The rolling origin validation was performed on two years of data, one referred to as 2021–2022 and another as 2022–2023, to determine the selection of explanatory variables and hyperparameters. This usage of two sets of data helped determine whether the explanatory variables and hyperparameters actually enhanced the accuracy consistently over the two years, or if the observed improvements were unique to the first year only.

The starting point for the full-year run during these two validations differed by one year, i.e., 24 September 2021 22:00:00 for 2021–2022 and 24 September 2022 22:00:00 for 2022–2023. The same set of explanatory variables, as concluded useful for the model during the first year, were tested in the second year, and the resulting error metrics were compared.

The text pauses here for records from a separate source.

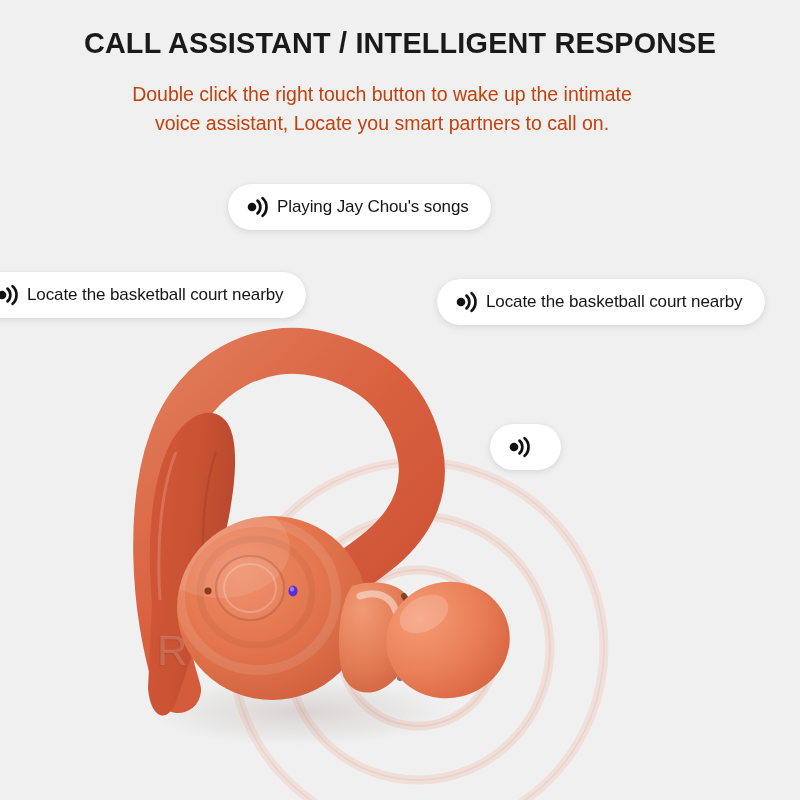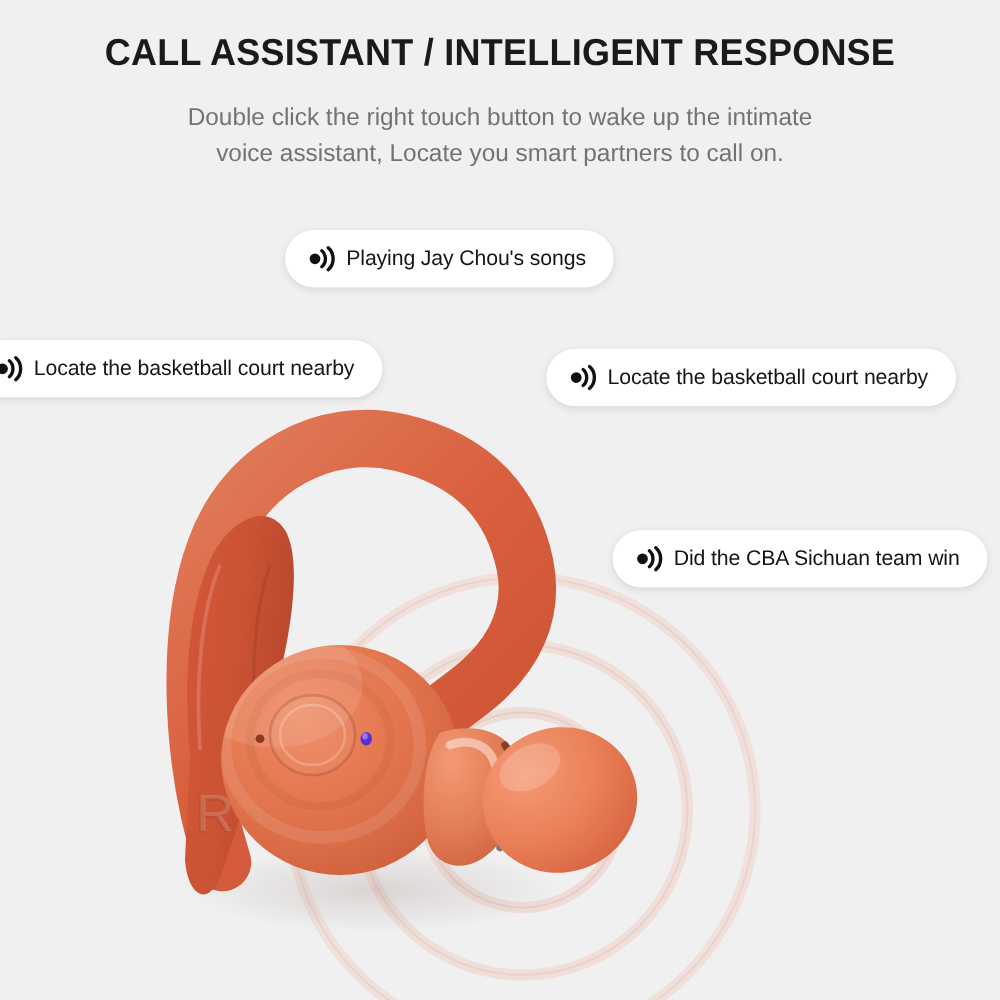--- a/index.html
+++ b/index.html
@@ -26,27 +26,27 @@
     font-family: "Liberation Sans", sans-serif;
     font-size: 30px;
     font-weight: bold;
     letter-spacing: 0.2px;
     color: #1a1a1a;
     transform: scaleX(0.96);
     white-space: nowrap;
   }
   .subhead {
     position: absolute;
-    left: 100px;
+    left: 82px;
     top: 80px;
     width: 600px;
     text-align: center;
     font-size: 19.5px;
     line-height: 29px;
-    color: #737373;
+    color: #c2410c;
     font-weight: normal;
   }
   .subhead .line { display: block; white-space: nowrap; }
 
   
   .bubble {
     position: absolute;
     display: flex;
     align-items: center;
     background: #ffffff;
@@ -223,16 +223,15 @@
     </svg>
     <span class="label">Locate the basketball court nearby</span>
   </div>
 
   <div class="bubble" id="bubble-3">
     <svg class="snd-icon" viewBox="0 0 24 22">
       <circle cx="6" cy="11" r="4.3" fill="#111"></circle>
       <path d="M 11.5 4.6 C 15.3 7.8, 15.3 14.2, 11.5 17.4" fill="none" stroke="#111" stroke-width="2.7" stroke-linecap="round"></path>
       <path d="M 16.6 2.2 C 21.8 6.6, 21.8 15.4, 16.6 19.8" fill="none" stroke="#111" stroke-width="2.7" stroke-linecap="round"></path>
     </svg>
-    <span class="label">Did the CBA Sichuan team win</span>
   </div>
 
 </div>
 
 </body></html>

In addition, the list of explanatory variables was expanded during the process as more knowledge was gained. Several databases were included and tested with the same methodology.

3. Results and Discussion

3.1. Explanatory Variables

Several explanatory variables for STLF in the specific context of this use case were evaluated in terms of usefulness by applying a rolling origin validation (the full-year run). Two separate years of data were used: 2021–2022 and 2022–2023. The change in accuracy of the models when each of the explanatory variables was consecutively added is documented in Table 1. The results for the 2021–2022 year were gathered from previously published work [39].

Concluded from Table 1, the best set of explanatory variables for the MLR model (only using the SMHI [11] database) is the first five: day of week, hour of day, holidays, industry vacation, and heating hours. Only these five variables improved the model accuracy for both simulated years. The resulting RMSEs of 2.20 (2021–2022) and 2.18 (2022–2023) were used as the thresholds for the rest of the analysis. Several additional databases and explanatory variables were tested against the best-performing models, and these are discussed subsequently, starting with the MLR model.

3.1.1. MLR Additional Databases and Explanatory Variables

The resulting RMSEs when adding a sixth explanatory variable for 2021–2022 are presented in Table 2. Explanatory variables related to wind improved the model for this year. Wind speed also improves the accuracy in the first year (2021–2022), as shown in Table 1. On the contrary, the accuracy worsened when included in the subsequent year (2022–2023). The explanatory variables were only kept if validated as accuracy-improving for both years.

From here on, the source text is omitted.